Tıpkı Edip Cansever’in dizeleri gibi…
“Yaşlandıkta ondan mı
Susarak katlanıyoruz her mutsuzluğa?
Saatlendiriyoruz günü
Bölüyoruz dakikalara
Bir hiç oluncaya kadar bölüyoruz onu”
İnsanların bir semt veya bir bozacı isminden ibaret sandıkları;
aslında nasıl da dolu, nasıl da insanlık kokan; unutulmuş gitmiş bir kavramdı günlerdir beynimi kemiren…
Vefa !..
Güvenin ve gerçeğin en yakın arkadaşı, belki de olmazsa olmazı.
Her kaybedilenin arkasından bakıldığında bulunan tek eksik…
Fark etmeden atlanan, yaşamadan anlanamayan, herkese verilemeyen bir kavram.

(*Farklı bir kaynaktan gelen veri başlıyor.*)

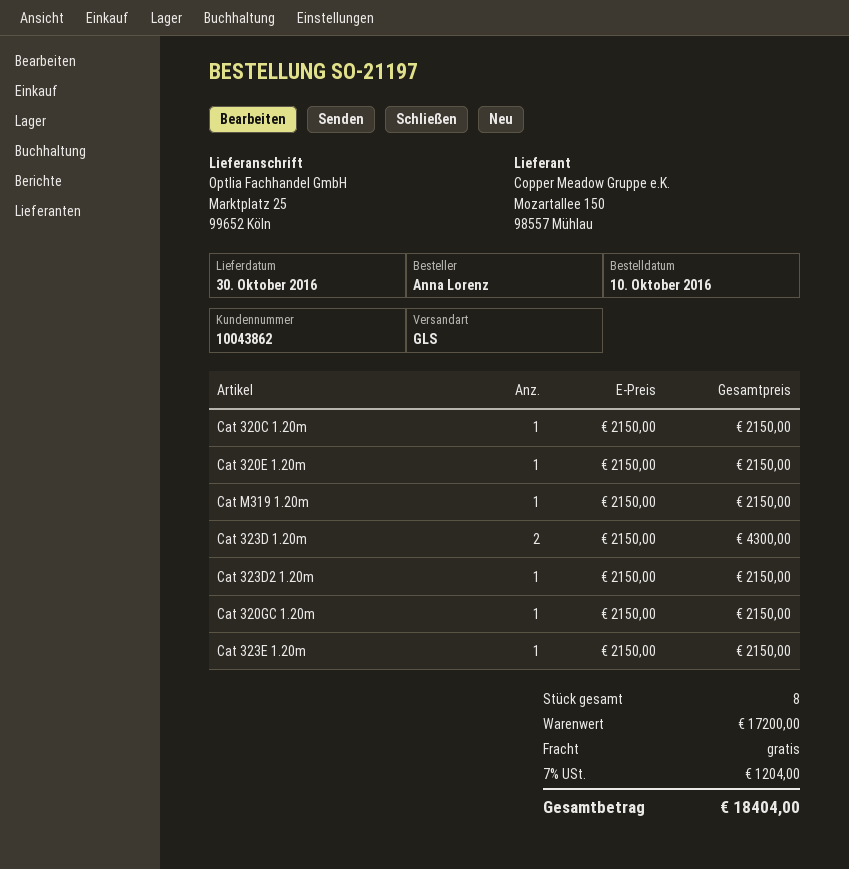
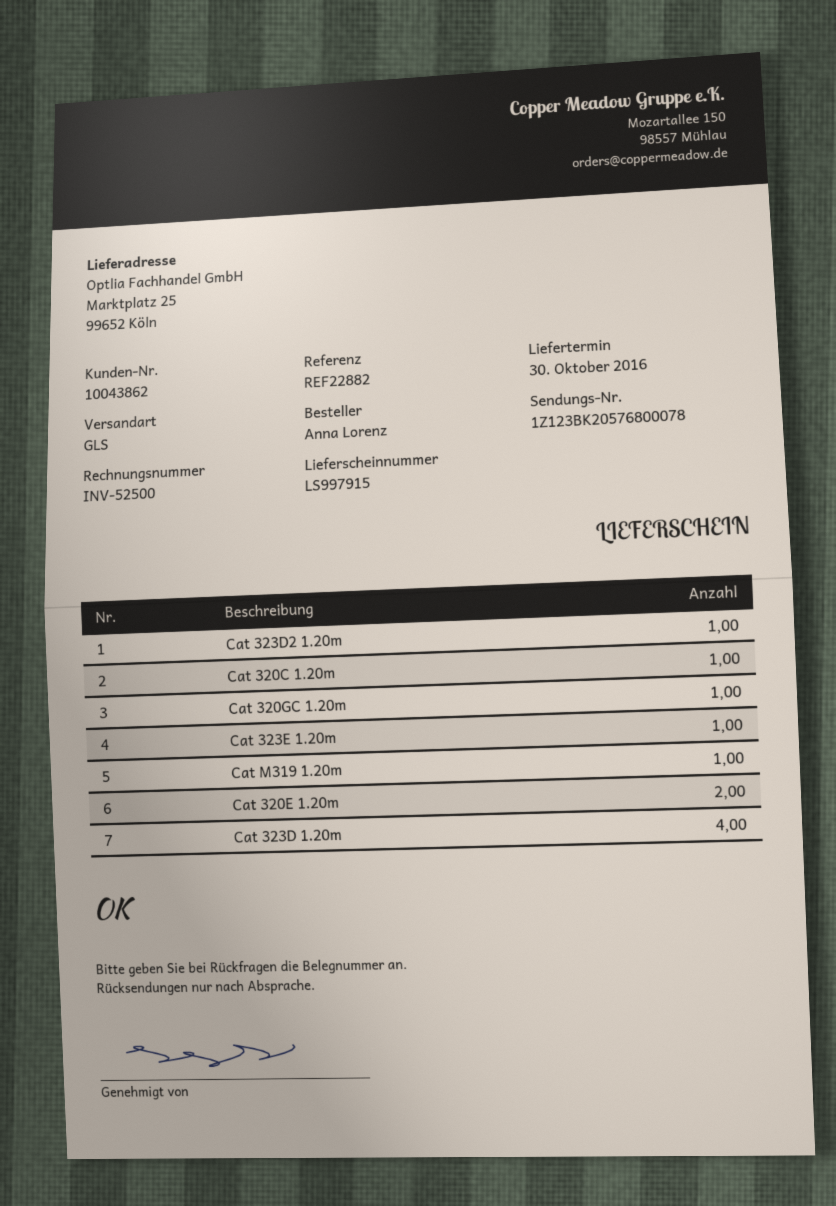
Cat 320E 1.20m: 1 -> 2
Cat 323D 1.20m: 2 -> 4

Tüm bunlar, Sevgili Yılmaz Savaşer’in elime tutuşturup “Bulardan tanıdıkların var mı?” diye sorduğu fotoğraflara baktığımda kafama takıldı.
Sevdiği bir insanla neler yaşadığını, neleri paylaştığını yaşarken tam olarak anlayamamak sanırım insanın doğasında olan bir özellik.
Yaşananların –iyi ya da kötü- neler olduğunu anlayabilmek için o insanı kaybetmek, kimi zaman geç kalmış bir kavrayışa, bir vicdan azabına neden olabiliyor.
Böyle bir kaybı, sonraki yaşam sürecinde olumlu bir bilgeliğe dönüştürmek gerekiyor belki. Zira insan, olumlu duygularıyla yücelir ve erdeme sahip olur.
Erdem kolay kazanılan bir nitelik değildir. Erdemler, nice yaşanmışlıkların kavrandığı, dersler alındığı, nice karar kavşaklarında acılar çekildiği, nice mutlu anların süzülmüş hazlarının anılara katıldığı bir yolculuktur.
Demem o ki, vefa duygusu modası geçmeyen bir güzelliktir.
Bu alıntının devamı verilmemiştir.